Check the listing that follows and work out how many lines include "nalbam". The reply is that number alone.

--- Records supplied Enclosed Below ---

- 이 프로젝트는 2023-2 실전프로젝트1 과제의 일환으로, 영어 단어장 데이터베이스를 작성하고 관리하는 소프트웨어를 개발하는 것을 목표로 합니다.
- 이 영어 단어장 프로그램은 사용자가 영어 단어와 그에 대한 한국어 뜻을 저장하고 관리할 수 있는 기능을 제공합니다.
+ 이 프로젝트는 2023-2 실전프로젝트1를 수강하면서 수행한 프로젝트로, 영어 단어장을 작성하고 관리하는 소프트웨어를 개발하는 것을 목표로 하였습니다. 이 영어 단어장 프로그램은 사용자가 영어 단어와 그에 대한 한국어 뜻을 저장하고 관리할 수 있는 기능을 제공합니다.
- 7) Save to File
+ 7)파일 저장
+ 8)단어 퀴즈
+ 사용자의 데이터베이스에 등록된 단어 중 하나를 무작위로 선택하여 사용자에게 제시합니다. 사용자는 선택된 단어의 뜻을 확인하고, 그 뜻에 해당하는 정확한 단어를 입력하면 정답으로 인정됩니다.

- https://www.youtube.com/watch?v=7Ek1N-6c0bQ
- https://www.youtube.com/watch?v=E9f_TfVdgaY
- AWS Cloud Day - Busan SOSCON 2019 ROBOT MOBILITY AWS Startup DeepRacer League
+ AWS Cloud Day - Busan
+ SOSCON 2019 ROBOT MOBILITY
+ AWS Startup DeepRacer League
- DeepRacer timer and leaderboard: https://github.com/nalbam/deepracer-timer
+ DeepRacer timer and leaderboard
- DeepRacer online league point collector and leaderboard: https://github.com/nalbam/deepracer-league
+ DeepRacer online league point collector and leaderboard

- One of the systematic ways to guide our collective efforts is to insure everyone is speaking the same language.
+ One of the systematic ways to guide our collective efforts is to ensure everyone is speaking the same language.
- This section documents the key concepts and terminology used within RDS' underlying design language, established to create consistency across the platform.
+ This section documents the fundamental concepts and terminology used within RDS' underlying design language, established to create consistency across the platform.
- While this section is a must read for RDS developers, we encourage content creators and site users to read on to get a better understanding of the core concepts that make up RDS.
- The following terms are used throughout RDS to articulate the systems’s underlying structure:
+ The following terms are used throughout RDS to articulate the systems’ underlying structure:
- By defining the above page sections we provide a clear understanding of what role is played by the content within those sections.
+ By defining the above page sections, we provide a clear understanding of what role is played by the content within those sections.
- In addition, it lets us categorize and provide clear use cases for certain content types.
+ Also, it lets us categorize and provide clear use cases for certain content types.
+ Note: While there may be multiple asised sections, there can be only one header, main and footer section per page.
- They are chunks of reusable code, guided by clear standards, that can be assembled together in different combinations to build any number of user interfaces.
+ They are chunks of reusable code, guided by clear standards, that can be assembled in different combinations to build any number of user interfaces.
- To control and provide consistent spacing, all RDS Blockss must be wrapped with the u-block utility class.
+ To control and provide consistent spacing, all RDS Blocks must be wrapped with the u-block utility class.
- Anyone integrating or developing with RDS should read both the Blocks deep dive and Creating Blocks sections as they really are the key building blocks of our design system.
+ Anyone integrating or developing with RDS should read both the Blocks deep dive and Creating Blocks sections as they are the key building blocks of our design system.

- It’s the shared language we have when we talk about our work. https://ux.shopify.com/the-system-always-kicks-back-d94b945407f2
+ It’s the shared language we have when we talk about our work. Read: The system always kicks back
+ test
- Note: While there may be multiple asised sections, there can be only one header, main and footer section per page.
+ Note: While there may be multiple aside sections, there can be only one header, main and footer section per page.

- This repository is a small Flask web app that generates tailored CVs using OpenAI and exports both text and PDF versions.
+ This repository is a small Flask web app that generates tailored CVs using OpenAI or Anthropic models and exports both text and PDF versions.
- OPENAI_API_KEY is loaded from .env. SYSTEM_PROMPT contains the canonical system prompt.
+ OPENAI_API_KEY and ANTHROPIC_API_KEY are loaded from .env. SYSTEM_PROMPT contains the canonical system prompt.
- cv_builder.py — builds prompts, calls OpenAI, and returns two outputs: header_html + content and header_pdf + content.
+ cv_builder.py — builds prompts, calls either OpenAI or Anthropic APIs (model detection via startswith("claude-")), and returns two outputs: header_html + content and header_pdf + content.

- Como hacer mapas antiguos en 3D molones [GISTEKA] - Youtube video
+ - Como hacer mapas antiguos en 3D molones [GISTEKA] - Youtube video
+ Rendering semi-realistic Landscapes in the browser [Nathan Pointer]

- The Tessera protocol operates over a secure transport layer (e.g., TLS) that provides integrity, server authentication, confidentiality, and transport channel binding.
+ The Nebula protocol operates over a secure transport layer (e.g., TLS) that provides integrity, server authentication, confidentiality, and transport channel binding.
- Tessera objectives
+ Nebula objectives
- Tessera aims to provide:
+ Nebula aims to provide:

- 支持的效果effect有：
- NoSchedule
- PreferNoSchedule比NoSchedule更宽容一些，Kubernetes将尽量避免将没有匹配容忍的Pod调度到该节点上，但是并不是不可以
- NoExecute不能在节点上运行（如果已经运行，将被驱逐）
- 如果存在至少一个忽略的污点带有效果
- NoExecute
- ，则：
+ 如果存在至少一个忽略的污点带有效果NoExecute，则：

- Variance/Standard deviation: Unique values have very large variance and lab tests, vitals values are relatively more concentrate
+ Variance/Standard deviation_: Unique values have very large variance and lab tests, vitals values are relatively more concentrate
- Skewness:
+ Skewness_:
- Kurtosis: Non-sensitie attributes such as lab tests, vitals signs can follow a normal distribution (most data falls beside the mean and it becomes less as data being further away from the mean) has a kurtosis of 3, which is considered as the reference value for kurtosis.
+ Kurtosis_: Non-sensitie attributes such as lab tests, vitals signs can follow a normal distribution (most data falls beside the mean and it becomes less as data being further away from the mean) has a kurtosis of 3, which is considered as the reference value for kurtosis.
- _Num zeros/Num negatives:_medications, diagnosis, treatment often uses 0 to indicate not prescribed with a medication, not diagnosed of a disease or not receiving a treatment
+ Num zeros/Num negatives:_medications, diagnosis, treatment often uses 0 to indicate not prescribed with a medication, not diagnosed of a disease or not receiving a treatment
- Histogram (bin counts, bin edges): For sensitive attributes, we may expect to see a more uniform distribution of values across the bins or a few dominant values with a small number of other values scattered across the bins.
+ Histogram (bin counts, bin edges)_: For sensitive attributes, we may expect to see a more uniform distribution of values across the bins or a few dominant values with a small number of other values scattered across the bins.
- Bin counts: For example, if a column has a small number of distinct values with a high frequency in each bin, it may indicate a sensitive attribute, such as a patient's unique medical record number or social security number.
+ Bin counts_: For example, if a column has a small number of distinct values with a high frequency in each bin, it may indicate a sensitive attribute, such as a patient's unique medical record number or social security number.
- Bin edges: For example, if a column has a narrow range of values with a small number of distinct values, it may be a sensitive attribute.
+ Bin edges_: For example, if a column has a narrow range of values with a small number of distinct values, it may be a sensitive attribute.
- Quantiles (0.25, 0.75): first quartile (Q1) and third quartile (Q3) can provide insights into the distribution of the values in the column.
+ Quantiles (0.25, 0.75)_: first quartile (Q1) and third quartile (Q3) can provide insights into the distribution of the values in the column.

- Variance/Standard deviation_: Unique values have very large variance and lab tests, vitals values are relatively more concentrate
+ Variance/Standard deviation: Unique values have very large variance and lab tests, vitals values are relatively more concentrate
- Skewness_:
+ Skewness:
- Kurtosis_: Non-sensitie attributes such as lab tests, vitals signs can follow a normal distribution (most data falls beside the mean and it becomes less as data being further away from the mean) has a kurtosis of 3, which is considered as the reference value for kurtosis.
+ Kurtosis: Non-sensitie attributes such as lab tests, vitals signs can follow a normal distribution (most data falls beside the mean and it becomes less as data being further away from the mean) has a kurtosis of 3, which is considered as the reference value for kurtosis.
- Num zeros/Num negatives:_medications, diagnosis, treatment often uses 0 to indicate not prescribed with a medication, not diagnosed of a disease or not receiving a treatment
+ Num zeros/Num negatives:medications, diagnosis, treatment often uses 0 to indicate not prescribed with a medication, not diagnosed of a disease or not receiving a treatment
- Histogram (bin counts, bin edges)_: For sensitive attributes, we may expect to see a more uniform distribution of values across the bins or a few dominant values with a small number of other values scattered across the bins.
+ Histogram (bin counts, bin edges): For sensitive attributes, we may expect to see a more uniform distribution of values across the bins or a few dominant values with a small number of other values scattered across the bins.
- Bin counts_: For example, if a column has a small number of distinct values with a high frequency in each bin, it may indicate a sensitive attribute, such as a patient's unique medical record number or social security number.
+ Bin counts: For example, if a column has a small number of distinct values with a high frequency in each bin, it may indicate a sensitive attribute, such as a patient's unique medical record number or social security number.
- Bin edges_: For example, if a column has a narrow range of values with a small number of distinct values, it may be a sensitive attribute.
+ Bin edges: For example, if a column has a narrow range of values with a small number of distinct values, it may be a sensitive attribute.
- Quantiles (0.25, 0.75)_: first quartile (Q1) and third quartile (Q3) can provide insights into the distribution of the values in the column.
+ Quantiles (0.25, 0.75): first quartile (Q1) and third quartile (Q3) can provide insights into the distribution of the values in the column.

--- End of Enclosed Records supplied ---

**Answer section**
2